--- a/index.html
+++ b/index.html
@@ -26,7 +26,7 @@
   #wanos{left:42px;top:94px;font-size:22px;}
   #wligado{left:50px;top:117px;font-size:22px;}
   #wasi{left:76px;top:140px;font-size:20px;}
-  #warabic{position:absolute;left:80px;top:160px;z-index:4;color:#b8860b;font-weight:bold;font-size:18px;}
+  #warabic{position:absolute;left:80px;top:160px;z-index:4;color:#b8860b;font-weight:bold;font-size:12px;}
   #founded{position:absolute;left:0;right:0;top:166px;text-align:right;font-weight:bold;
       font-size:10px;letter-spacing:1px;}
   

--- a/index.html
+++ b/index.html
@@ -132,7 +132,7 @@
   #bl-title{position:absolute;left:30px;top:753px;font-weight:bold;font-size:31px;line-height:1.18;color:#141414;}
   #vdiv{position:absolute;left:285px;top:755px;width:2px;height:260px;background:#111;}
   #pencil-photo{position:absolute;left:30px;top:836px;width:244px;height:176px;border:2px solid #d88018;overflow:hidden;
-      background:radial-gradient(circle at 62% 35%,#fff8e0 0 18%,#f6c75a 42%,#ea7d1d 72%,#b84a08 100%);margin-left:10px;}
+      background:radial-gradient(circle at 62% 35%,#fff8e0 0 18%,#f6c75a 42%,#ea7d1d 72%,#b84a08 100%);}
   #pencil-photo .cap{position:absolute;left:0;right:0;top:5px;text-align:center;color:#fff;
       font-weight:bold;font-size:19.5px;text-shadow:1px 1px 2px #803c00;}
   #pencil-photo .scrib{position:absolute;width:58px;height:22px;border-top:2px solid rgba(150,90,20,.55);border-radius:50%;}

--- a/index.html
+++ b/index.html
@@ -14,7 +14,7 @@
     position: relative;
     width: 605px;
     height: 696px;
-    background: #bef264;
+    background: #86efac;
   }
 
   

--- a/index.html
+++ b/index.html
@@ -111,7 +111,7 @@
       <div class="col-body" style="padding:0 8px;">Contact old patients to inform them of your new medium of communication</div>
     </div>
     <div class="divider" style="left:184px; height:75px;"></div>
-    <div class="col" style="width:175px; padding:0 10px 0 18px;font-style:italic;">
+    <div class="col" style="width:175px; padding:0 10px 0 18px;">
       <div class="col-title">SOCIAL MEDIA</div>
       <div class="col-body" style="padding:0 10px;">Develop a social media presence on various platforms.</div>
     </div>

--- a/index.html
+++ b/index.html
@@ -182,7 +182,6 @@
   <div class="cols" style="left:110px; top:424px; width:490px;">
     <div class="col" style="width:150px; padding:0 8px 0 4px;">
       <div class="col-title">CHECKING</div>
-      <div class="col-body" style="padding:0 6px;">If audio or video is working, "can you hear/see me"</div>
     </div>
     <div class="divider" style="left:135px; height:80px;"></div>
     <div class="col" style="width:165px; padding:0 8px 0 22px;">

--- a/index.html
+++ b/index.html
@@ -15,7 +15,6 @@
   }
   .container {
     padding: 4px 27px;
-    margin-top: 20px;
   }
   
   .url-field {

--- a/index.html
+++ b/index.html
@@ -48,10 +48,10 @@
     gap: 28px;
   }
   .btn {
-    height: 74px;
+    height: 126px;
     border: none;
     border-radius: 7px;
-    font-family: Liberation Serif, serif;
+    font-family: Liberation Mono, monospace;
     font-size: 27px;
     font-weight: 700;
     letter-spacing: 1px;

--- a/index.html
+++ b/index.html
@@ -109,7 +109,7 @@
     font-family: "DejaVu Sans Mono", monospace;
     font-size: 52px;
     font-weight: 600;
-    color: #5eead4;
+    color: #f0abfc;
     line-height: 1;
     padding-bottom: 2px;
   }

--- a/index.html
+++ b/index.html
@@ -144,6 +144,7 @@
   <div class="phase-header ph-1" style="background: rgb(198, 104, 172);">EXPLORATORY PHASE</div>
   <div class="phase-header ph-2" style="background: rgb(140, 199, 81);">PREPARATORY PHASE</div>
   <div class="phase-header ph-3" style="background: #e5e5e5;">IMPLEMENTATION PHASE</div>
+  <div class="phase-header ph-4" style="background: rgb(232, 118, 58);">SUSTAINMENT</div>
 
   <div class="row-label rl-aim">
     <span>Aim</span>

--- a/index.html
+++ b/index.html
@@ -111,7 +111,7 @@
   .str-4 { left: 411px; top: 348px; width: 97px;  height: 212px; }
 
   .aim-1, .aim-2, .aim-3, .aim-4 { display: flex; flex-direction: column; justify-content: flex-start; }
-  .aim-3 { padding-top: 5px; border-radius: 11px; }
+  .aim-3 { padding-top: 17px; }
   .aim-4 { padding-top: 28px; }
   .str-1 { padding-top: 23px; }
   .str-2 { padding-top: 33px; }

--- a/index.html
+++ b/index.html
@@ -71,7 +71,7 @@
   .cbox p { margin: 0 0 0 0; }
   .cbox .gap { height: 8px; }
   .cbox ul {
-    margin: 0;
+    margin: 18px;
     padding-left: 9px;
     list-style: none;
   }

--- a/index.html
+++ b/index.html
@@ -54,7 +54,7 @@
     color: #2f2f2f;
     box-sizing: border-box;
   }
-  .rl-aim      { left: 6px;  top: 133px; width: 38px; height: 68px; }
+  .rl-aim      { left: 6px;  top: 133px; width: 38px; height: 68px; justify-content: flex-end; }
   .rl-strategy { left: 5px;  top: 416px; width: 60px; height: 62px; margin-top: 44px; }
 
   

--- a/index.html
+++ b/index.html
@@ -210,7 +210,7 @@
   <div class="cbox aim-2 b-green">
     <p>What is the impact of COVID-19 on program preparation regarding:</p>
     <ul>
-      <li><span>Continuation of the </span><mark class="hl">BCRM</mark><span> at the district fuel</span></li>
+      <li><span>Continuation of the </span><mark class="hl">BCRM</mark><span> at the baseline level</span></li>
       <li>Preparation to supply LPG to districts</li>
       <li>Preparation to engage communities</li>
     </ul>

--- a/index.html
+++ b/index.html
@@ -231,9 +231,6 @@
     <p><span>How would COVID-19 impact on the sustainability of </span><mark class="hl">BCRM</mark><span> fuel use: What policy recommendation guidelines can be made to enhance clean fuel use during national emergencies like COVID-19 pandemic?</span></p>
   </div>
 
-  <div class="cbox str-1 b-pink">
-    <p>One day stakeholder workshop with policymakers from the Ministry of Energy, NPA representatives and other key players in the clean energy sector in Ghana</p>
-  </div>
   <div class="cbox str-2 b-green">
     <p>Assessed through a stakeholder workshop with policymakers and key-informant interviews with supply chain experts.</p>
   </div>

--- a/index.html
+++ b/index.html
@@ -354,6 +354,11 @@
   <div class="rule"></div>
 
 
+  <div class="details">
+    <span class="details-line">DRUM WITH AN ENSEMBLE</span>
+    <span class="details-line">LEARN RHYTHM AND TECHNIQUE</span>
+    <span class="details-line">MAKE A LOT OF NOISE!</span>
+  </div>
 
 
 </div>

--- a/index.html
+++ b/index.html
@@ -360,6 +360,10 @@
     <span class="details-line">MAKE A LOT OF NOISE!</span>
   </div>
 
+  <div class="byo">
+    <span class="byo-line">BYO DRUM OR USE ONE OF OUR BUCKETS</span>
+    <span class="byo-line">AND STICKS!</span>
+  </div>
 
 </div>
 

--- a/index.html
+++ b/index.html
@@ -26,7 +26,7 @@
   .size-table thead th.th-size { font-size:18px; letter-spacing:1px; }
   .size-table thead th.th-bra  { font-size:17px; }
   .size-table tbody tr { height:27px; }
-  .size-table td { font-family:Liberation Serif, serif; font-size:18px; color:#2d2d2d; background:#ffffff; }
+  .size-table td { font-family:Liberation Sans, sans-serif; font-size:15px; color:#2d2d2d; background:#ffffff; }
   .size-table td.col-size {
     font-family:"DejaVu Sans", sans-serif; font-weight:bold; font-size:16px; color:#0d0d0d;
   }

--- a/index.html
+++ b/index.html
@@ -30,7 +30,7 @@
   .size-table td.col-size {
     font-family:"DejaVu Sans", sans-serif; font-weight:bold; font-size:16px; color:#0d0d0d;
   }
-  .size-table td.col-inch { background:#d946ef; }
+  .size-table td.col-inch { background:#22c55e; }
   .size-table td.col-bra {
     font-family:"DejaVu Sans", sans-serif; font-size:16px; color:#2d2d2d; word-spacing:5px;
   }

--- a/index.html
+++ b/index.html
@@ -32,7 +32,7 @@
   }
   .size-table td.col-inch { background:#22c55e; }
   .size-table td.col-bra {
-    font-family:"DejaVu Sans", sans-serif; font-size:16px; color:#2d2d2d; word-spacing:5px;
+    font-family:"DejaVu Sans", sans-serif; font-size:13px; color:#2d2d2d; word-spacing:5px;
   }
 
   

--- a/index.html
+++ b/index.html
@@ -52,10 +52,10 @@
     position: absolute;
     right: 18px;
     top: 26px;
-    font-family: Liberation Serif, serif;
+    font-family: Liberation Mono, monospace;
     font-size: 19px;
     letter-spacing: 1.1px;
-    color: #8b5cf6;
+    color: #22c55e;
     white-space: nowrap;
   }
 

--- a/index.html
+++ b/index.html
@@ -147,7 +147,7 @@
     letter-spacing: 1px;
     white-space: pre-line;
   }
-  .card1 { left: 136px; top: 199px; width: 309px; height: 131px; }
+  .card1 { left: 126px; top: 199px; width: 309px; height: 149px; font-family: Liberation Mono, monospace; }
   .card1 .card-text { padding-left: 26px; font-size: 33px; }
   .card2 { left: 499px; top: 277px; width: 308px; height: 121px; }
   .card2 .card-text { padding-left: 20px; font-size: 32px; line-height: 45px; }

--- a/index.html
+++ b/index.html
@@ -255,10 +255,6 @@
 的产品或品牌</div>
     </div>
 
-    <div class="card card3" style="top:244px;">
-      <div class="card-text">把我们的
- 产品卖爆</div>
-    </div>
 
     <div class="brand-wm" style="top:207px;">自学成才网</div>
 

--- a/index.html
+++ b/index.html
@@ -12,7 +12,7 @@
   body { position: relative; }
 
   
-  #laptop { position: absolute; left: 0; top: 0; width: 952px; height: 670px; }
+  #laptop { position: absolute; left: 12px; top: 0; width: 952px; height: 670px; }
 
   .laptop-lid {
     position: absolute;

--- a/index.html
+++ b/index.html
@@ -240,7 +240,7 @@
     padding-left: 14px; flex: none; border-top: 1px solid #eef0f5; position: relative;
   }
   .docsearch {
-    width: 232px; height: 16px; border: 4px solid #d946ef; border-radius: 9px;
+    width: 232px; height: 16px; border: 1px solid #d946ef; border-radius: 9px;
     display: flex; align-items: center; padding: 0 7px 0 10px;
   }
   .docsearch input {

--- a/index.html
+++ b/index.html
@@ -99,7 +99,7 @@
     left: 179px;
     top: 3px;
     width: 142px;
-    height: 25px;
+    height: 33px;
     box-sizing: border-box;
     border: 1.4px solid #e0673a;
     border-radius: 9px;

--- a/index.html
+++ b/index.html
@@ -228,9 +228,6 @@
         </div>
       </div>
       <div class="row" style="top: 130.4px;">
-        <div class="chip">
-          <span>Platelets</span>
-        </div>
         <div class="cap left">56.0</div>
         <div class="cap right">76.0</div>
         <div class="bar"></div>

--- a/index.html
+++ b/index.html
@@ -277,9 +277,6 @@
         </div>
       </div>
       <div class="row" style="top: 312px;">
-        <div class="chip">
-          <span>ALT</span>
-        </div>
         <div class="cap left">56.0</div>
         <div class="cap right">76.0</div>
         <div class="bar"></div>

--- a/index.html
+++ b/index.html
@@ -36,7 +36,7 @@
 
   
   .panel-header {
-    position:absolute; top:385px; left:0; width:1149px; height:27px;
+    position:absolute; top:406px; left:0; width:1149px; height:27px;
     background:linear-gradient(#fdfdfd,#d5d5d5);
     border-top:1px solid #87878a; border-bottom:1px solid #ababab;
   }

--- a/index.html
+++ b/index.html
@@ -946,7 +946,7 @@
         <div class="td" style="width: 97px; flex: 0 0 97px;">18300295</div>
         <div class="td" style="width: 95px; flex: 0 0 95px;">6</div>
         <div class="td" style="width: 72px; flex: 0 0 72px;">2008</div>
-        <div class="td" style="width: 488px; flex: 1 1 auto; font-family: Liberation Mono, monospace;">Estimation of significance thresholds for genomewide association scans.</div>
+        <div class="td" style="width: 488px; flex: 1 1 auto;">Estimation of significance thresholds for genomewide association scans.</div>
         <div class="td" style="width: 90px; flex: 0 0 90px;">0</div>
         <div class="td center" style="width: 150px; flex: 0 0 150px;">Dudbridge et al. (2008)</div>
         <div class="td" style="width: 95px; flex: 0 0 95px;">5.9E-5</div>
----------
**Exercise goal**
Write the lines again exactly, from the first line of the material above to the line that includes "font-weight:bold;font-size:19.5px;text-shadow:1px 1px 2px", both included. Leave out all the rest.

**Result below**
--- a/index.html
+++ b/index.html
@@ -26,7 +26,7 @@
   #wanos{left:42px;top:94px;font-size:22px;}
   #wligado{left:50px;top:117px;font-size:22px;}
   #wasi{left:76px;top:140px;font-size:20px;}
-  #warabic{position:absolute;left:80px;top:160px;z-index:4;color:#b8860b;font-weight:bold;font-size:18px;}
+  #warabic{position:absolute;left:80px;top:160px;z-index:4;color:#b8860b;font-weight:bold;font-size:12px;}
   #founded{position:absolute;left:0;right:0;top:166px;text-align:right;font-weight:bold;
       font-size:10px;letter-spacing:1px;}
   

--- a/index.html
+++ b/index.html
@@ -132,7 +132,7 @@
   #bl-title{position:absolute;left:30px;top:753px;font-weight:bold;font-size:31px;line-height:1.18;color:#141414;}
   #vdiv{position:absolute;left:285px;top:755px;width:2px;height:260px;background:#111;}
   #pencil-photo{position:absolute;left:30px;top:836px;width:244px;height:176px;border:2px solid #d88018;overflow:hidden;
-      background:radial-gradient(circle at 62% 35%,#fff8e0 0 18%,#f6c75a 42%,#ea7d1d 72%,#b84a08 100%);margin-left:10px;}
+      background:radial-gradient(circle at 62% 35%,#fff8e0 0 18%,#f6c75a 42%,#ea7d1d 72%,#b84a08 100%);}
   #pencil-photo .cap{position:absolute;left:0;right:0;top:5px;text-align:center;color:#fff;
       font-weight:bold;font-size:19.5px;text-shadow:1px 1px 2px #803c00;}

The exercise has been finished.